(Supplied data)

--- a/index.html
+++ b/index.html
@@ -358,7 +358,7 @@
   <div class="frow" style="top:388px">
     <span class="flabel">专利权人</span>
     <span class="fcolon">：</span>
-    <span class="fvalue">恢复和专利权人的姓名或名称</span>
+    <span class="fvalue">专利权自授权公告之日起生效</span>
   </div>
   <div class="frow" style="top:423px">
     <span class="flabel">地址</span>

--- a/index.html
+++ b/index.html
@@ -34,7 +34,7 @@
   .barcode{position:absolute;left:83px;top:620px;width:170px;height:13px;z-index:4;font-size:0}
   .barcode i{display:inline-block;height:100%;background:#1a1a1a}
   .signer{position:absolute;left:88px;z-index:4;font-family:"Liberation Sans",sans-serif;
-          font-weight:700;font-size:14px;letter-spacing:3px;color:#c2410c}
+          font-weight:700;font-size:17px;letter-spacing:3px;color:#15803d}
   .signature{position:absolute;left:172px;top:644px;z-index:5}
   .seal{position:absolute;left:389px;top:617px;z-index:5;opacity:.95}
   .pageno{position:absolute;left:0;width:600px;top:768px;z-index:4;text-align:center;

(End Supplied data)
(Supplied data)

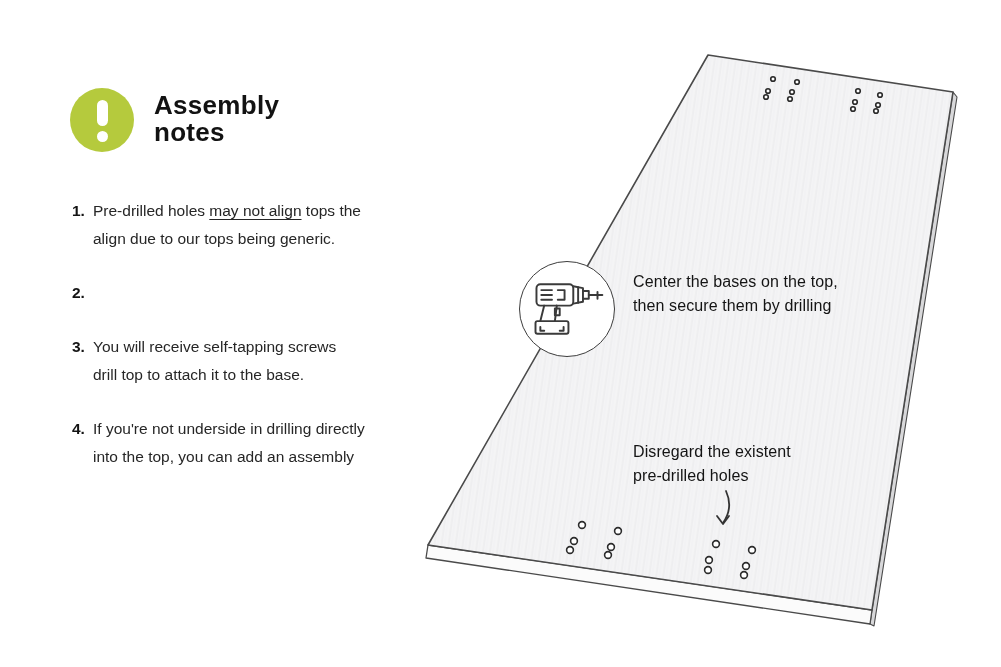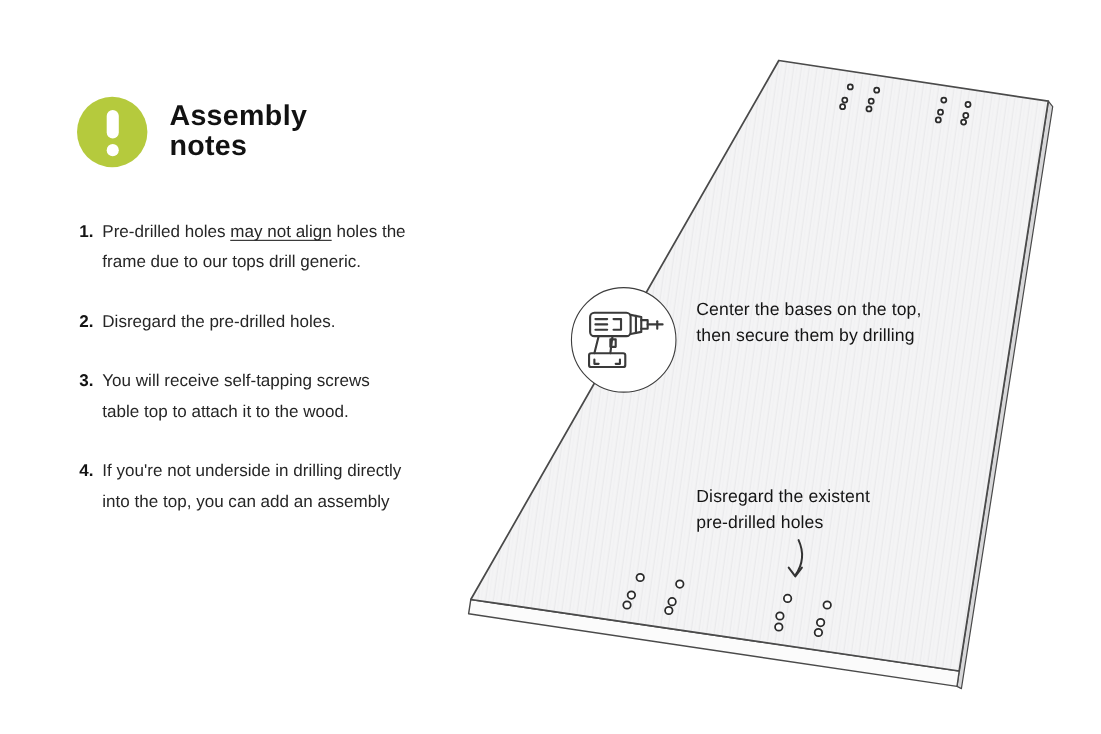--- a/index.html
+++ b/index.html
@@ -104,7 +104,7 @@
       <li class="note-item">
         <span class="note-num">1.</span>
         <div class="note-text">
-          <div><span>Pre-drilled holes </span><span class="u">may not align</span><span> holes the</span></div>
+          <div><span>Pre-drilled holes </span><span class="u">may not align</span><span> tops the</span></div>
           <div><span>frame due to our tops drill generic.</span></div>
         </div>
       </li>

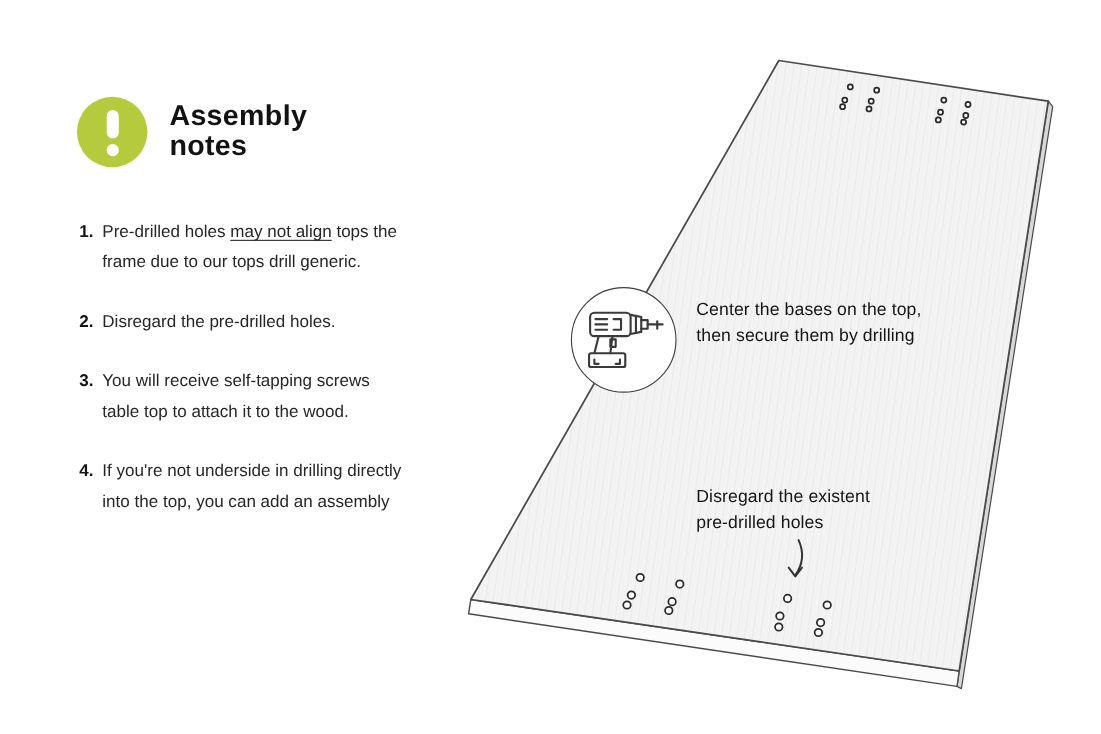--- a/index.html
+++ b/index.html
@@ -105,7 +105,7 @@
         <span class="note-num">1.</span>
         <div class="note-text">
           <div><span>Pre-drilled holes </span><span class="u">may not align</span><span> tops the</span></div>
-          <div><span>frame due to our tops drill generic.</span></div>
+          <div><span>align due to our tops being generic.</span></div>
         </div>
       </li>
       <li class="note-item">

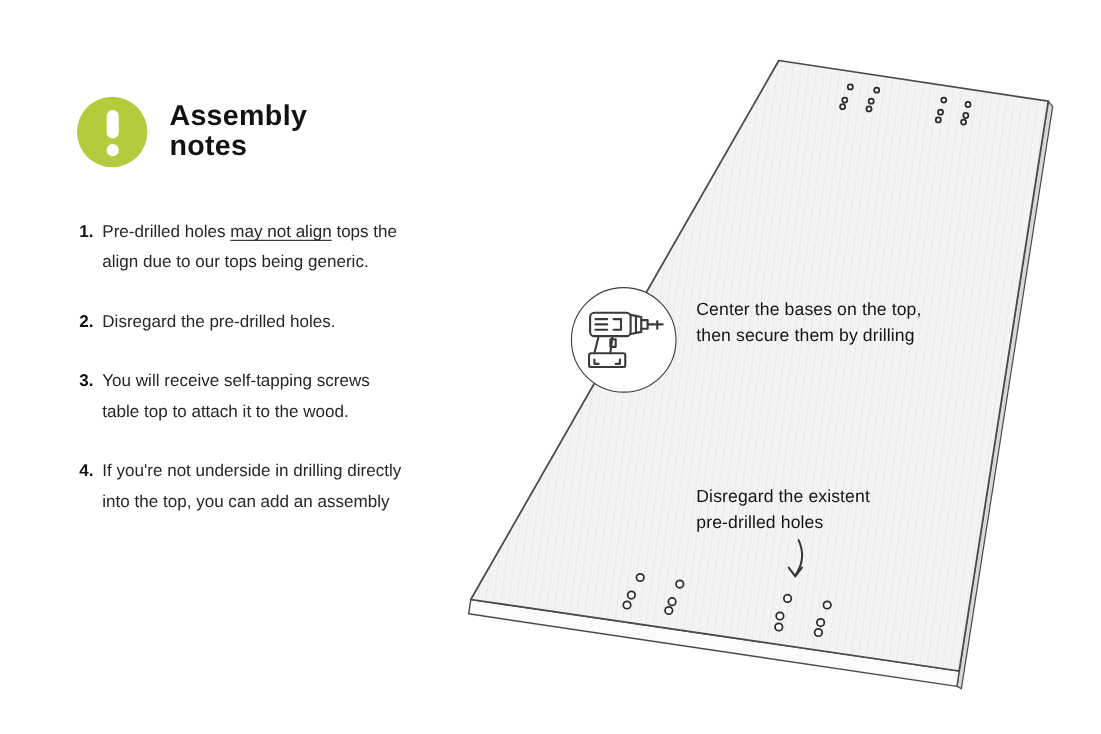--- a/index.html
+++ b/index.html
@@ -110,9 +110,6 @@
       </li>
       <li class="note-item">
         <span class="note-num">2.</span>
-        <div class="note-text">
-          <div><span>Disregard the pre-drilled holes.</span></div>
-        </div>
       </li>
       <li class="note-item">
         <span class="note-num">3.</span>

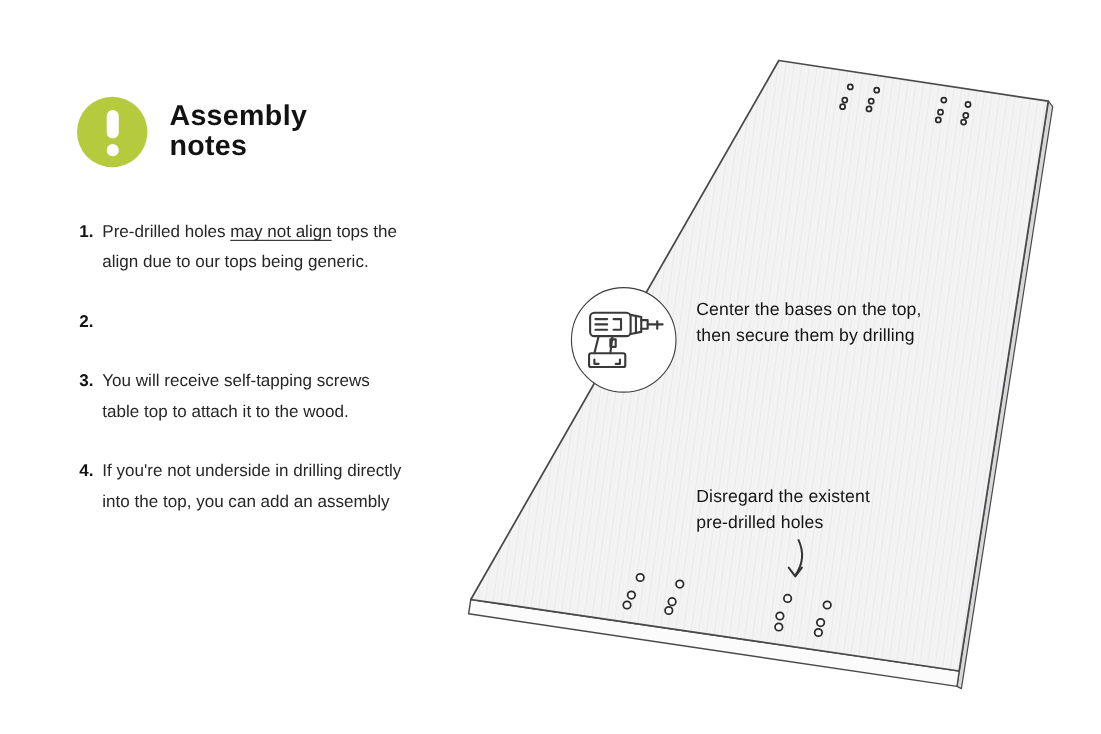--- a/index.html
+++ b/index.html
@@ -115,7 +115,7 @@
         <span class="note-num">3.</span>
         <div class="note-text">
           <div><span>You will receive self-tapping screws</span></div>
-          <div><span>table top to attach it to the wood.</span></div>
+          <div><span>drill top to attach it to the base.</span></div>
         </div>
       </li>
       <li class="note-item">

(End Supplied data)

◆ Aim of the exercise:
Among the lines of the preceding data, which ones hold the word "position"? List them.

◆ Response area:
   .barcode{position:absolute;left:83px;top:620px;width:170px;height:13px;z-index:4;font-size:0}
   .signer{position:absolute;left:88px;z-index:4;font-family:"Liberation Sans",sans-serif;
   .signature{position:absolute;left:172px;top:644px;z-index:5}
   .seal{position:absolute;left:389px;top:617px;z-index:5;opacity:.95}
   .pageno{position:absolute;left:0;width:600px;top:768px;z-index:4;text-align:center;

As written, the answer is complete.